Critical Focus: Ian Fisher. This show, located in the informal Whole Room at MCA Denver, is made up of a group of mostly monumental paintings of the sky. It's the type of thing that has become the artist's signature. Though Fisher begins with photographs of clouds used as studies, the resulting compositions, though photographically accurate in their details, are clearly painted and not mechanical reproductions. Fisher has eliminated any reference to the ground — in essence, freeing the sky element of a classic landscape painting from its moorings — and that provides just enough frisson to give the traditionally painted renditions of clouds a contemporary feel. And though they all share the same formal vocabulary, the palettes of the paintings are diverse, reflecting the different atmospheric conditions each depicts. The show was curated by the MCA's Nora Burnett Abrams, who has laudably been mining the local scene to find subjects for museum shows — as she did with Fisher — and in the process giving them a breakthrough opportunity to promote their talents. Through April 13 at MCA Denver, 1485 Delgany Street, 303-298-7554, mcadenver.org.
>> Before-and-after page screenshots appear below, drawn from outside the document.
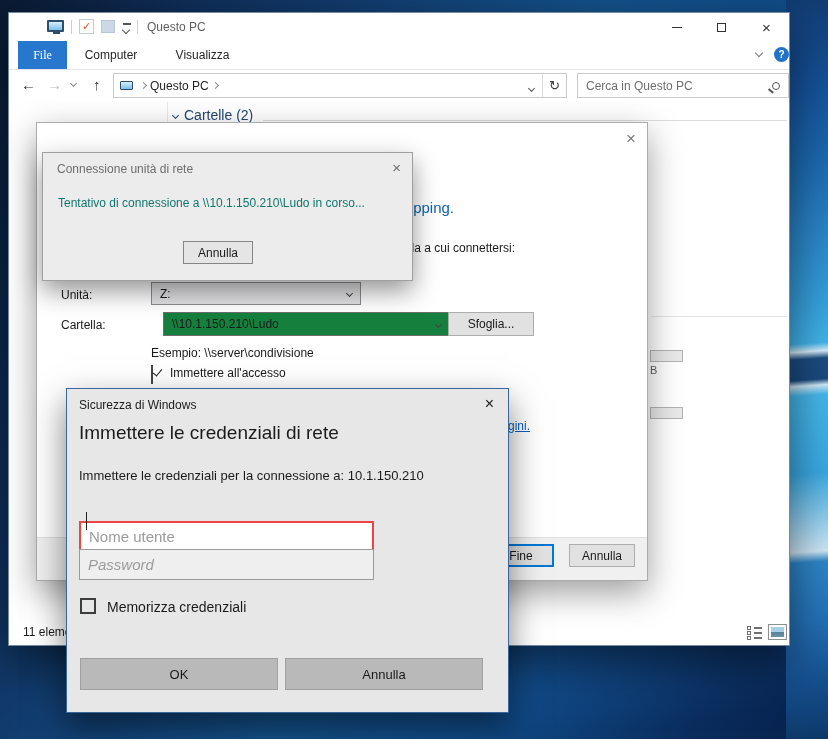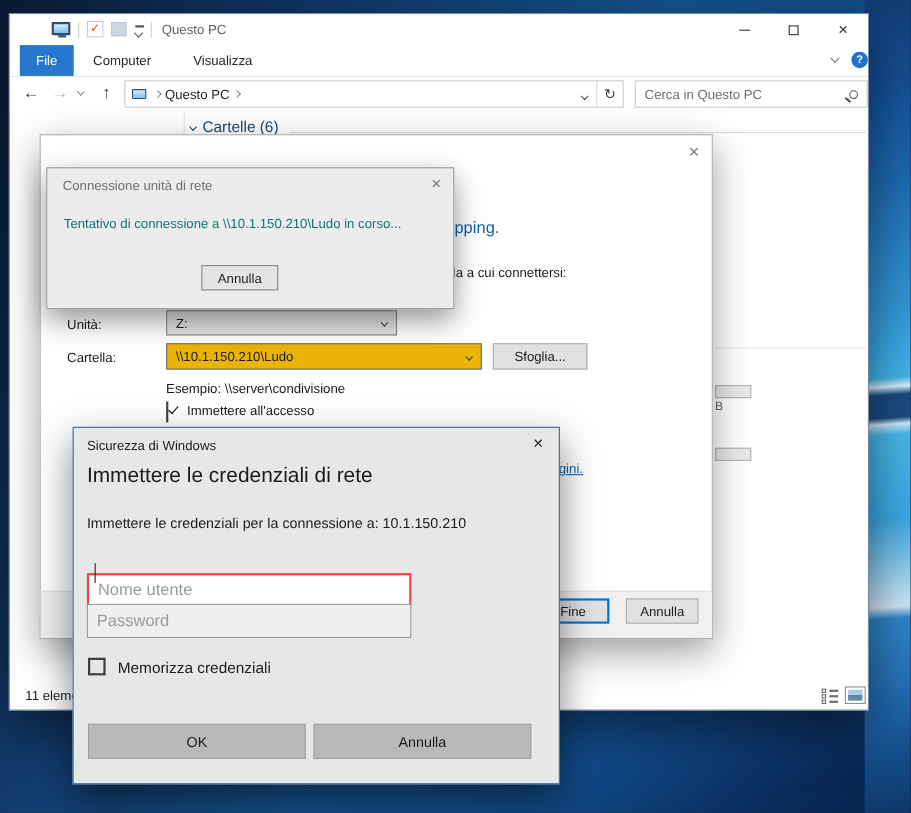--- a/index.html
+++ b/index.html
@@ -41,7 +41,7 @@
 
   .ribbonrow{left:0;top:28px;width:780px;height:29px;background:#fff;border-bottom:1px solid #e2e5e9;}
   .tab{top:0;height:28px;display:flex;align-items:center;justify-content:center;font-size:12px;color:#262626;}
-  .tab.file{background:#2677cd;color:#fff;}
+  .tab.file{background:#2677cd;color:#fff;font-family:Liberation Serif, serif;}
   .helpbtn{width:15px;height:15px;border-radius:50%;background:#2173c8;color:#fff;font-size:10px;
     font-weight:bold;text-align:center;line-height:15px;}
 

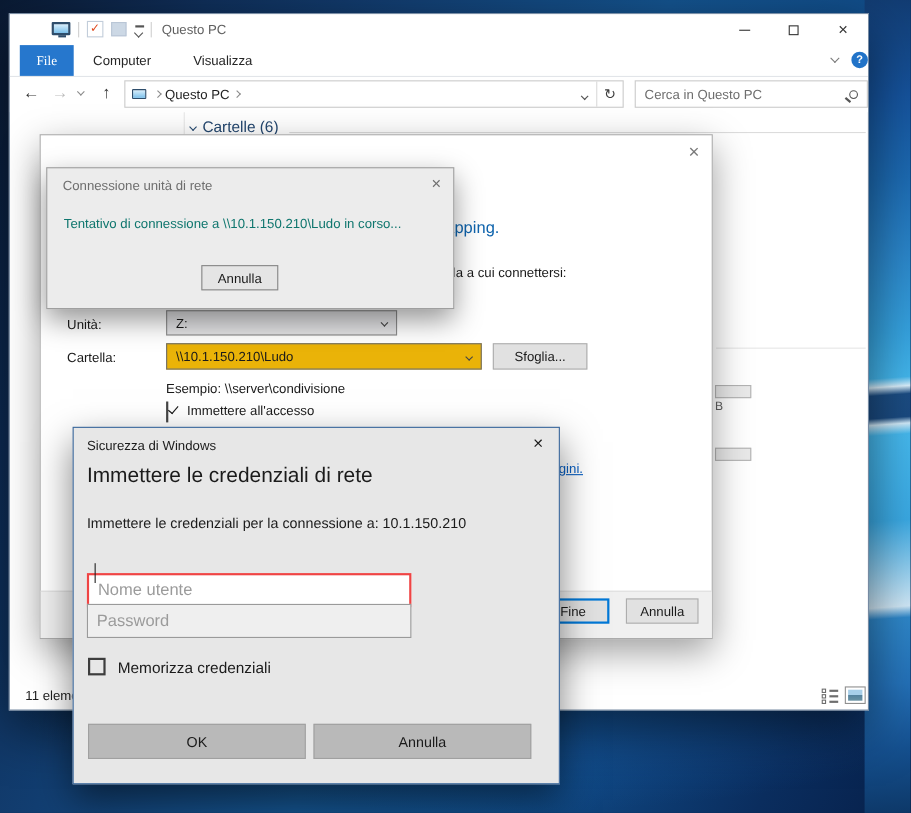--- a/index.html
+++ b/index.html
@@ -197,7 +197,7 @@
     <div class="abs vsep"></div>
     <div class="abs group-head">
       <span class="chev"></span>
-      <span class="group-title">Cartelle (6)</span>
+      <span class="group-title">Cartelle (2)</span>
     </div>
     <div class="abs rule1"></div>
     <div class="abs rule2"></div>

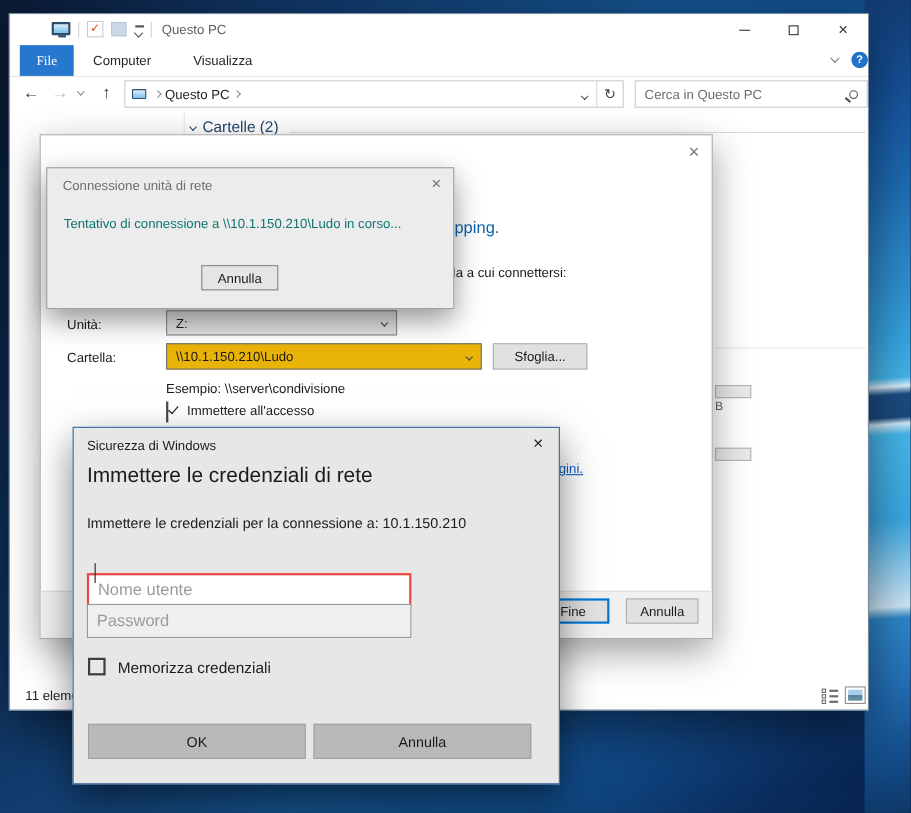--- a/index.html
+++ b/index.html
@@ -95,7 +95,7 @@
   .combo{display:flex;align-items:center;padding:0 8px;font-size:12px;color:#1a1a1a;}
   .combo .chev{margin-left:auto;width:5px;height:5px;border-color:#444;}
   .combo.gray{background:#e2e2e4;border:1px solid #8c8c8c;}
-  .combo.white{background:#eab308;border:1px solid #6e6e6e;}
+  .combo.white{background:#15803d;border:1px solid #6e6e6e;margin-left:12px;}
   .cb{width:13px;height:13px;background:#fff;border:1px solid #454545;position:relative;}
   .cb.checked:after{content:"";position:absolute;left:3px;top:0.5px;width:4px;height:8px;
     border-right:1.6px solid #1a1a1a;border-bottom:1.6px solid #1a1a1a;transform:rotate(40deg);}

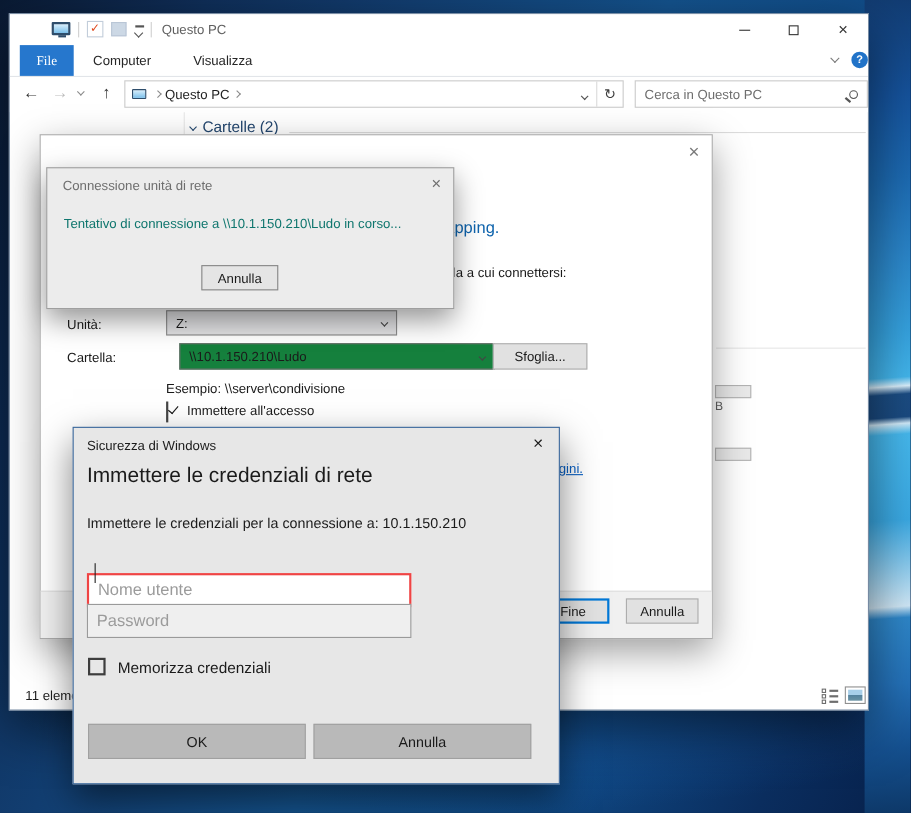--- a/index.html
+++ b/index.html
@@ -122,7 +122,7 @@
   .cred-msg{left:12px;top:79px;font-size:13px;color:#1b1b1b;}
   .cred-input{position:absolute;left:12px;width:295px;height:31px;font-size:15px;padding:0 8px;outline:none;}
   .cred-user{top:132px;border:2px solid #ef4444;background:#fff;}
-  .cred-pass{top:160px;border:1px solid #9a9a9a;background:#efefef;}
+  .cred-pass{top:160px;border:1px solid #9a9a9a;background:#efefef;font-style:italic;}
   .cred-input::placeholder{color:#9b9b9b;}
   .caret{left:19px;top:123px;width:1px;height:18px;background:#222;}
   .cred-cb{left:13px;top:209px;width:16px;height:16px;border:2px solid #3d3d3d;background:transparent;}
Emilio Lobato and Emmett Culligan. The main attraction at Havu right now is Emilio Lobato: The Measure of a Man, a major exhibit that comprises more than sixty works (most of them new) and covers the walls on both levels of the gallery. With the preponderance of bright tones in these pieces — as opposed to the dark shades that characterized much of Lobato's oeuvre of the past decade — you'd never guess that they are his attempt to deal with feelings of loss and inadequacy that came about when his wife died recently. That reality explains the artist's liberal use of rulers, yardsticks, tape measures and other devices, which are used to determine length and also nod to the exhibit's subtitle.
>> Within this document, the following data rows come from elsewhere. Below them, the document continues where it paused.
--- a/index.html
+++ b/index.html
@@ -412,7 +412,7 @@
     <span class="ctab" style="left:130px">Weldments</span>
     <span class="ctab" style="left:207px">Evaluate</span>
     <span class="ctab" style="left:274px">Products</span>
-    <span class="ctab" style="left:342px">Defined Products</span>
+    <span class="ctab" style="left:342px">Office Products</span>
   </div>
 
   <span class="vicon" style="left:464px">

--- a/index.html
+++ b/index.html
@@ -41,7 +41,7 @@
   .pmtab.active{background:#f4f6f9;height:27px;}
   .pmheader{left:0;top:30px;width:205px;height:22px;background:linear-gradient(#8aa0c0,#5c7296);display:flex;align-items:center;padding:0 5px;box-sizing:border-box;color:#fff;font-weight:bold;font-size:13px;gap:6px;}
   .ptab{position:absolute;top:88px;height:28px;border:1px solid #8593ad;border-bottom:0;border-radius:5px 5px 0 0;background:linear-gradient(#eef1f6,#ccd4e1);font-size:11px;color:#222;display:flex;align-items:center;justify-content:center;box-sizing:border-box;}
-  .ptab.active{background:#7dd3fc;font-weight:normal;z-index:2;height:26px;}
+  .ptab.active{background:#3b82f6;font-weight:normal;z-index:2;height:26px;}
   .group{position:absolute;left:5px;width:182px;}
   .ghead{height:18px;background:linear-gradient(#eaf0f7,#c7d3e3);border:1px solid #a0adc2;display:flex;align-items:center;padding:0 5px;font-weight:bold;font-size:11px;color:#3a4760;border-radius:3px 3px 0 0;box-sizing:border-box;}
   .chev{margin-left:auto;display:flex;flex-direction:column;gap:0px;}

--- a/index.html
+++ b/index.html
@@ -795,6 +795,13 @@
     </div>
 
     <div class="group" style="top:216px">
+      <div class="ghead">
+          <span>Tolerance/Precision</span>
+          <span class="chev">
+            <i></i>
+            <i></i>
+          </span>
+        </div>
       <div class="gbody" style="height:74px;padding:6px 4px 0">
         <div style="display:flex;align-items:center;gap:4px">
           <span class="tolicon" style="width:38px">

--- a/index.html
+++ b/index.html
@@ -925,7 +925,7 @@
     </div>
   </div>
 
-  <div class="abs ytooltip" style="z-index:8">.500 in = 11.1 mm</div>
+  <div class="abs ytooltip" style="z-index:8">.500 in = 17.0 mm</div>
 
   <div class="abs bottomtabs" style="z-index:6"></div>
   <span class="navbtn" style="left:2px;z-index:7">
Had he measured up? In a sense, Lobato answered the question through his works, neo-modern wall reliefs with constructivist compositions. Emmett Culligan: New Works fills up the main level's open floor space with mostly large sculptures. These new pieces, in metal and stone, are obviously the heirs of the Culligan sculpture sited just outside the front door. Through April 19 at William Havu Gallery, 1040 Cherokee Street, 303-893-2360, williamhavugallery.com . Reviewed March 13.
Matthew Christie and Valerie Hammond. Goodwin Fine Art is participating in Mo'Print, the Month of Printmaking (which straddles March and April), by presenting two strong solos that include prints but are not limited to them. In the handsome front space, there's Matthew Christie: Spiritus Arbor (Tree Spirit), featuring recent work by this longtime Colorado printer and painter. Christie's theme is the tree, so it's not surprising to see depictions of twigs used as compositional anchors in the pieces that make up Spiritus Arbor. For Christie, trees express profound dichotomies, including life and death and heaven and earth, as well as a raft of other meanings. The nature theme continues in Valerie Hammond: Print Work, installed in the intimate back spaces. Hammond, who hails from New York, looks at flowers in lithographs, woodcuts, photo-based pieces, and even a watercolor. In a handful, the blossoms are used to carry out the figure. The Christie and Hammond pieces are compatible, sharing a similar quiet appeal. Through April 12 at Goodwin Fine Art, 1255 Delaware Street, 303-573-1255, goodwinfineart.com. Reviewed April 3.
Open Press. The Month of Printmaking—this year dubbed Mo'Print —is held in even-numbered years in March, and this year it has spilled into April. It alternates with the well-established Month of Photography, which is presented in odd-numbered years. Among the organizers of Mo'Print is Mark Lunning, one of the state's best-known printers. It makes sense, then, that the marquee event would celebrate Lunning's vast achievements — hence the impressive and gigantic Open Press: Celebrating 25 Years of Printmaking. Lunning chose thirty artists who had made deep commitments to Open Press over the years and gave each of them an individual section. And he included another twenty artists whose work is represented in various portfolios he's organized. In addition to being an artisan who executes the work of others, Lunning is an artist himself and included his own work — notably, the prints from his "Urban Garden" series, in which he combines abstractions of plants with simplified structural forms evocative of buildings. It turns out that this accounting of Lunning's output as a master printer also charts the development of contemporary art in greater Denver over the past quarter-century; it's a who's-who of local contemporary painters. Through April 27 at the McNichols Building, 144 West Colfax Avenue, 720-865-4303, artsandvenuesdenver.com. Reviewed March 20.